To help them get to this speed, companies can use a new generation of analytical tools that significantly reduce the time needed to generate reports. They can invest heavily in analytical tools that will help them get results in real time. By this, they can respond to developments in the marketplace as fast as possible.

Recruiting big data talent

To develop and manage applications that generate insights, companies need professionals with big data skills. In fact, the demand for big data experts has risen dramatically, along with the salaries offered by companies.

To deal with the lack of big data talent available, companies can use one of several options available. They can increase their budgets and efforts in recruitment and retention. Other options to consider are training their current employees to learn and master big data – developing big data talent from within. Finally, many firms are turning to technology. They purchase self-service analytical solutions or Machine Learning software designed for use by professionals without a degree in data science. These tools can help companies overcome their big data challenges and reach their goals without even hiring qualified experts.

Integrating diversified big data sources

The wide variety of data makes integration one of the biggest big data challenges. Indeed, the data come from different sources: business applications, social networks, emails, employee documents...combining all these data harmoniously and using them to create reports, and for those advanced users, data-driven insights and business decision support solutions, can be very difficult. To address this problem, various vendors offer integration tools designed to facilitate the process. However, many companies admit that they are yet to overcome this challenge.

Data validation

Data validation is also one of the major challenges of big data. Many companies receive similar data from different systems, and this data is sometimes contradictory. For example, an e-commerce system may have a certain level of daily sales, while an Enterprise Resource Planning (ERP) system may have a slightly different level.

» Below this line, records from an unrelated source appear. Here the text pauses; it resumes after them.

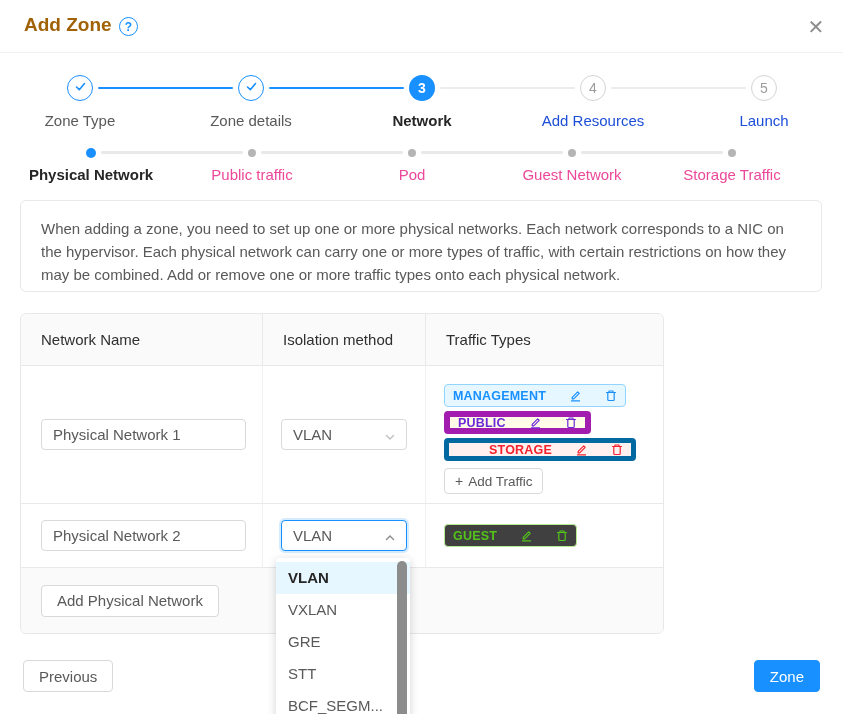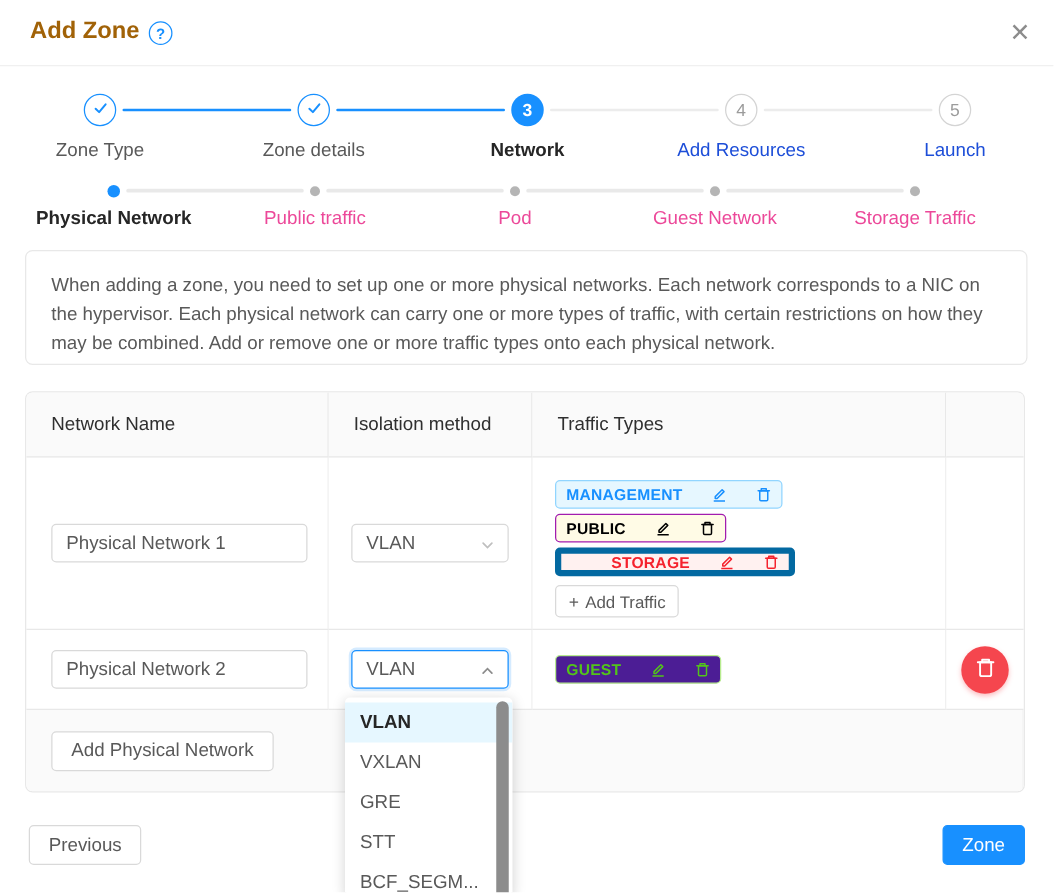"Network Name" .net-table { width: 800px -> 644px }
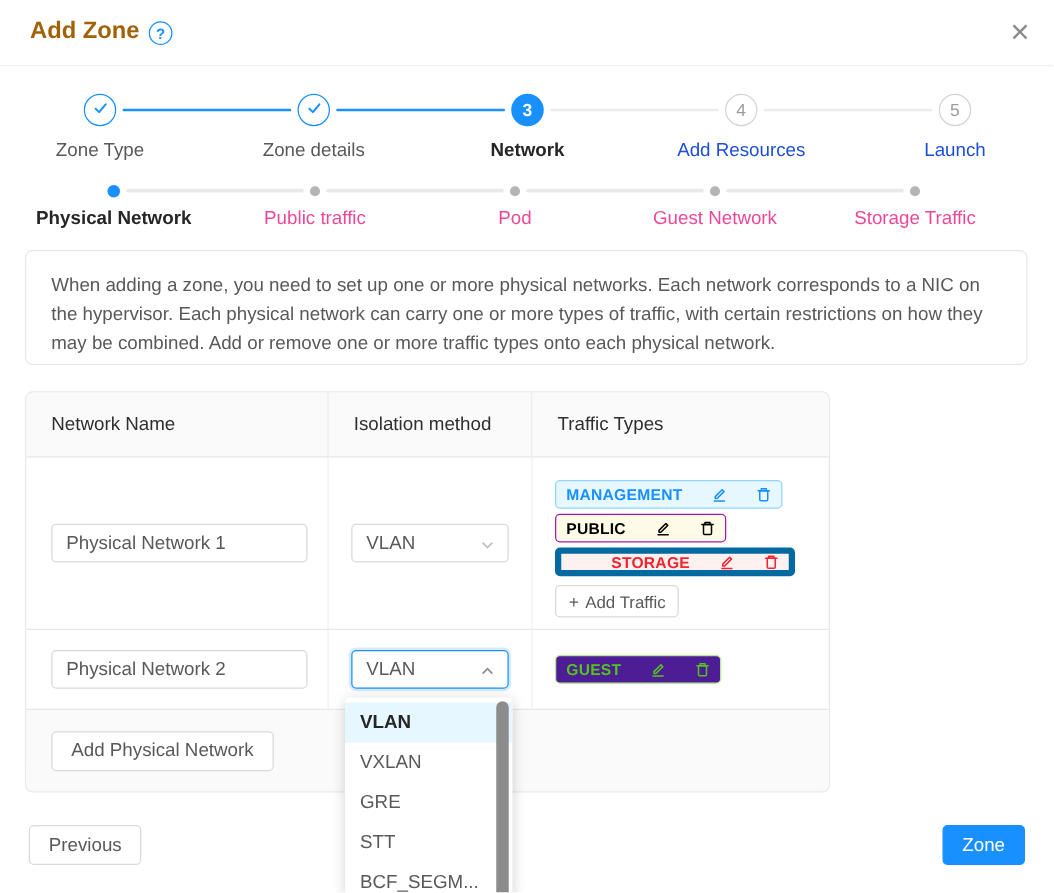"PUBLIC" .tag-orange { border: 1px solid #a21caf -> 6px solid #a21caf; color: #000000 -> #6d28d9 }
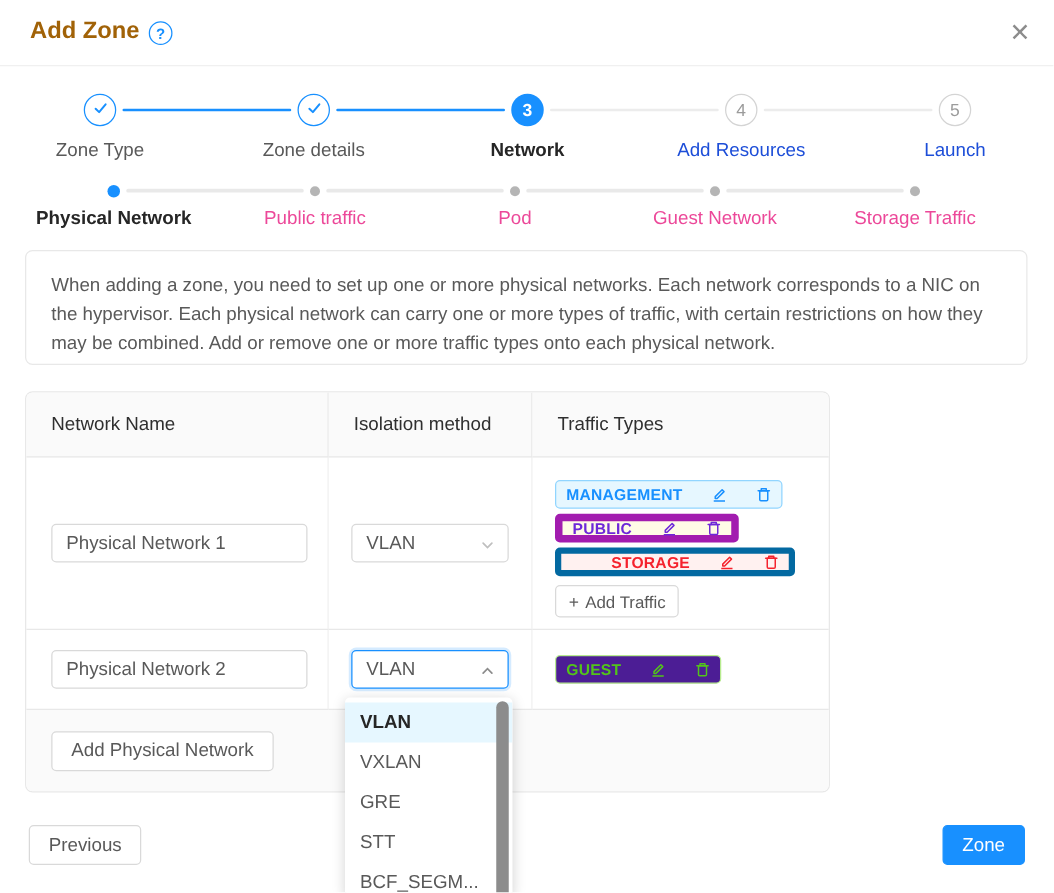"GUEST" .tag-green { background: #4c1d95 -> #404040 }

In order to harmonize this data, companies must use data governance (you can do internal linking here for SEO). Data governance also presents various challenges, and it is in fact, the fastest-growing area of concern cited by respondents according to AtScale 2016 "Big Data Maturity Survey."

Solving data governance challenges is usually not easy. It requires a combination of technology and policy change. However, some attempting includes allocating a group of people to monitor data and defining rules and procedures. Another option is to invest in data management solutions designed to simplify data governance geared towards big data accuracy and storage.

Securing big data

Security is also an important concern in the field of big data. Business data can be attractive to hackers. However, according to a study by IDG, only 39% of companies use additional security measures for their data repositories. Some of the most popular additional measures include access and identity control, data encryption, and data segregation.

Organizational resistance

In addition to the technology aspects of big data challenges, employees can also represent a big data challenge. Among the main challenges encounter by companies trying to launch a big data project, the three main problems are insufficient organizational alignment, lack of understanding on the part of managers, lack of understanding or business resistance.

To solve this challenge, it is, therefore, necessary to convince business leaders of the usefulness of big data and to appoint a Chief Data Officer.

It is also important that executives, directors and managers understand the opportunities big data presents so they can overcome the various challenges and remain competitive in the growing data-centric economy.